:: Data provided ::
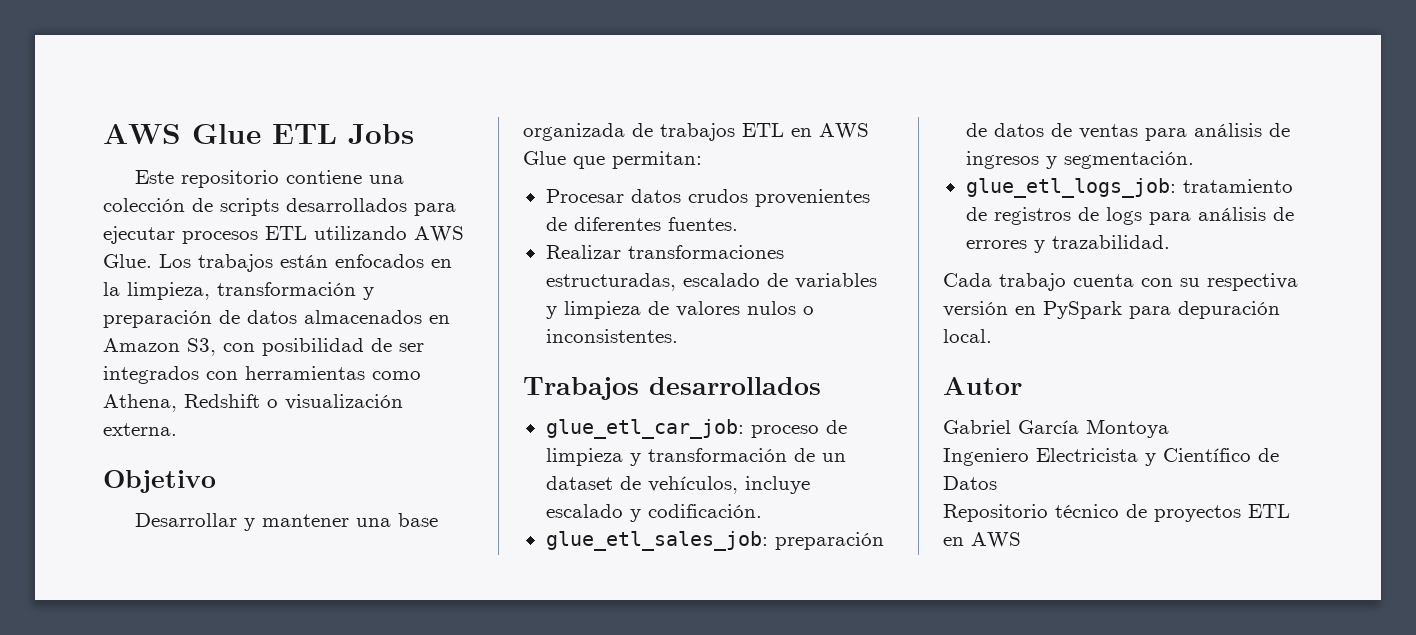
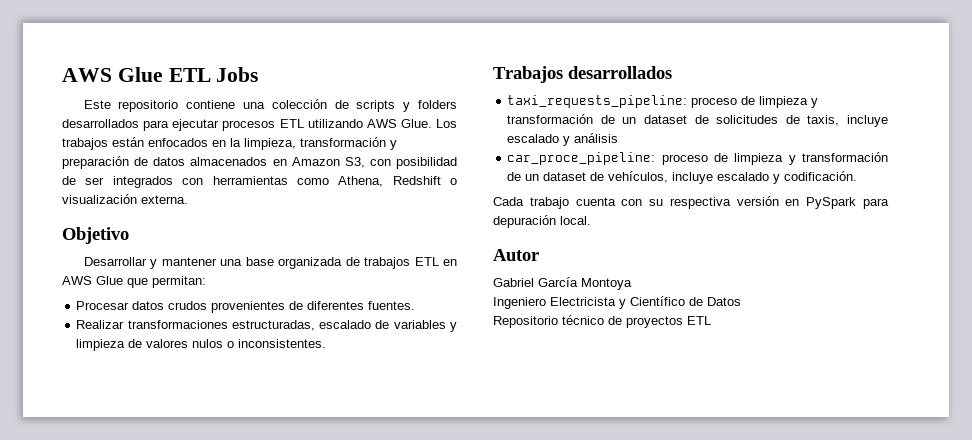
- Este repositorio contiene una colección de scripts desarrollados para ejecutar procesos ETL utilizando AWS Glue.
+ Este repositorio contiene una colección de scripts y folders desarrollados para ejecutar procesos ETL utilizando AWS Glue.
- glue_etl_car_job: proceso de limpieza y transformación de un dataset de vehículos, incluye escalado y codificación.
+ taxi_requests_pipeline: proceso de limpieza y transformación de un dataset de solicitudes de taxis, incluye escalado y análisis
+ car_proce_pipeline: proceso de limpieza y transformación de un dataset de vehículos, incluye escalado y codificación.
- glue_etl_sales_job: preparación de datos de ventas para análisis de ingresos y segmentación.
- glue_etl_logs_job: tratamiento de registros de logs para análisis de errores y trazabilidad.
- Repositorio técnico de proyectos ETL en AWS
+ Repositorio técnico de proyectos ETL

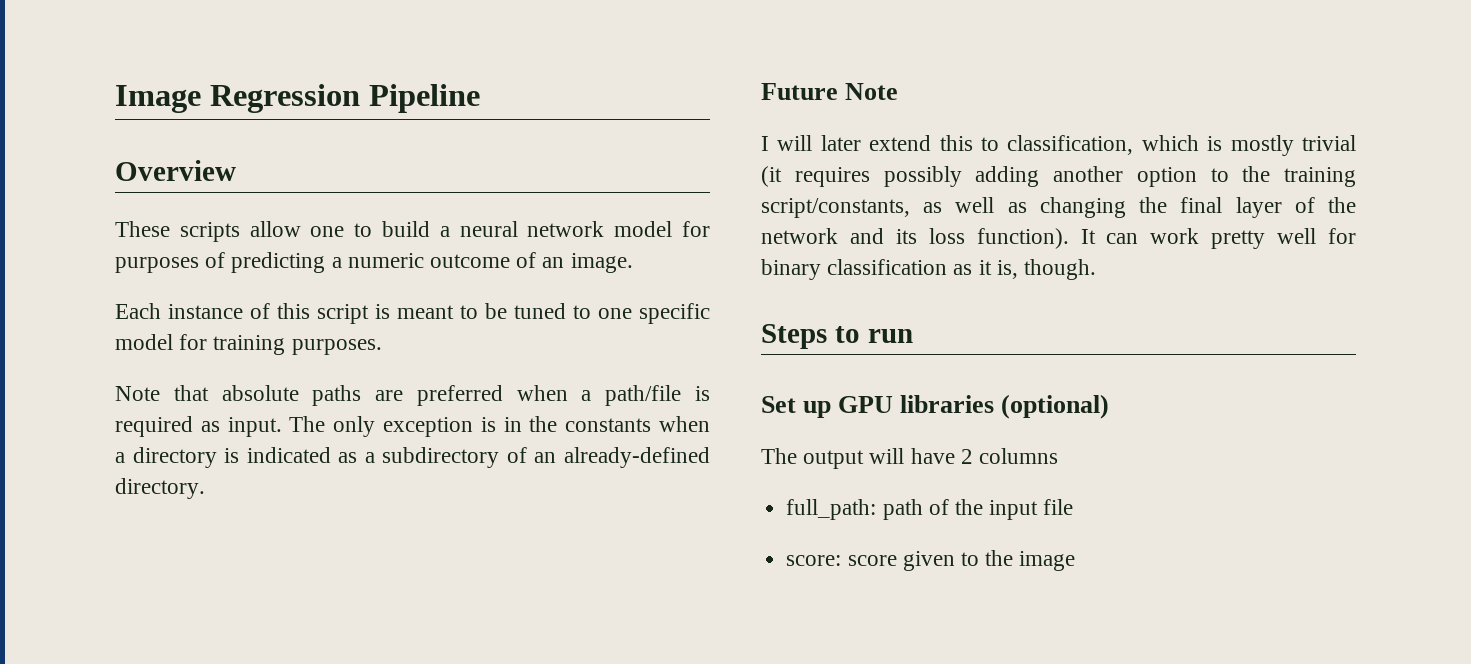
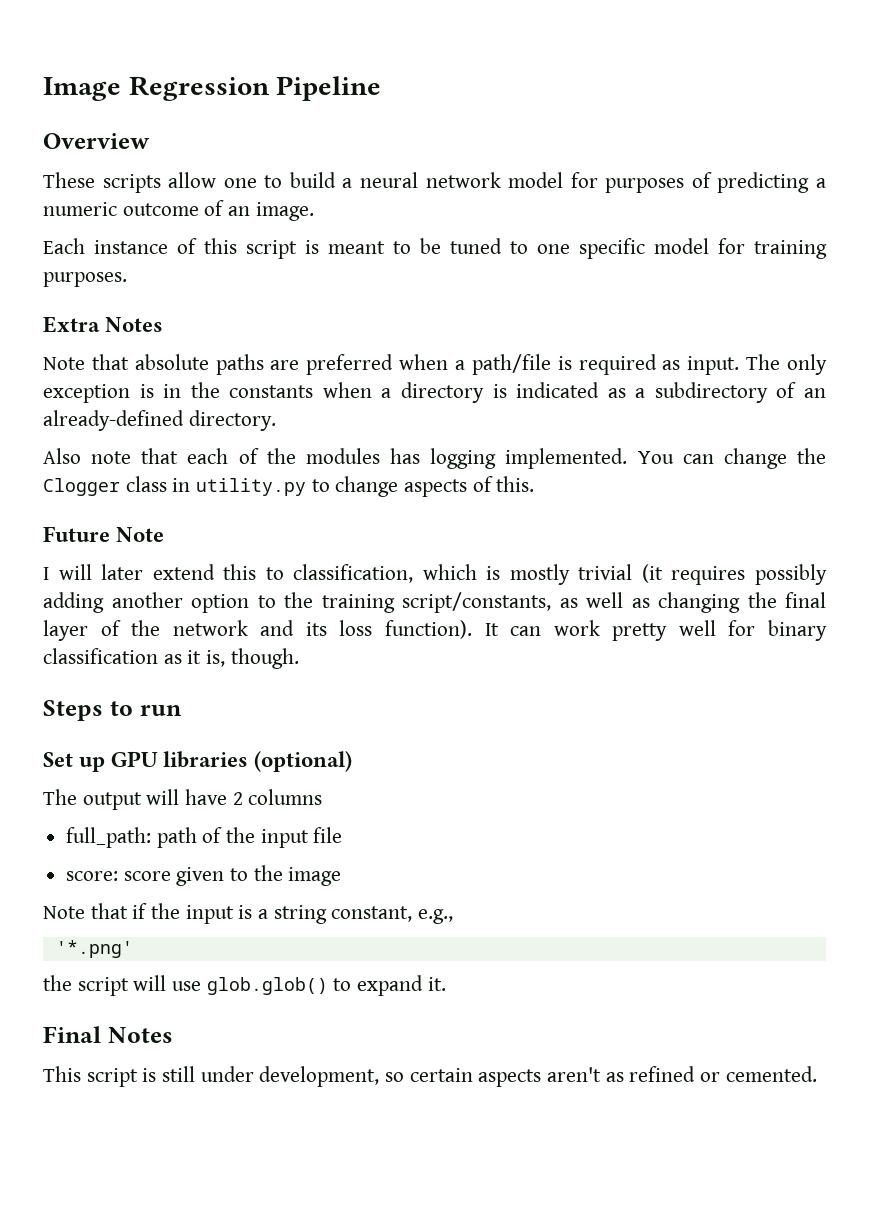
+ Extra Notes
+ Also note that each of the modules has logging implemented. You can change the Clogger class in utility.py to change aspects of this.
+ Note that if the input is a string constant, e.g.,
+ '*.png'
+ the script will use glob.glob() to expand it.
+ Final Notes
+ This script is still under development, so certain aspects aren't as refined or cemented.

:: Assignment ::
Although the records contain pictures, your copy should hold only the text, reproduced exactly.

:: Task solution ::
- Este repositorio contiene una colección de scripts desarrollados para ejecutar procesos ETL utilizando AWS Glue.
+ Este repositorio contiene una colección de scripts y folders desarrollados para ejecutar procesos ETL utilizando AWS Glue.
- glue_etl_car_job: proceso de limpieza y transformación de un dataset de vehículos, incluye escalado y codificación.
+ taxi_requests_pipeline: proceso de limpieza y transformación de un dataset de solicitudes de taxis, incluye escalado y análisis
+ car_proce_pipeline: proceso de limpieza y transformación de un dataset de vehículos, incluye escalado y codificación.
- glue_etl_sales_job: preparación de datos de ventas para análisis de ingresos y segmentación.
- glue_etl_logs_job: tratamiento de registros de logs para análisis de errores y trazabilidad.
- Repositorio técnico de proyectos ETL en AWS
+ Repositorio técnico de proyectos ETL

+ Extra Notes
+ Also note that each of the modules has logging implemented. You can change the Clogger class in utility.py to change aspects of this.
+ Note that if the input is a string constant, e.g.,
+ '*.png'
+ the script will use glob.glob() to expand it.
+ Final Notes
+ This script is still under development, so certain aspects aren't as refined or cemented.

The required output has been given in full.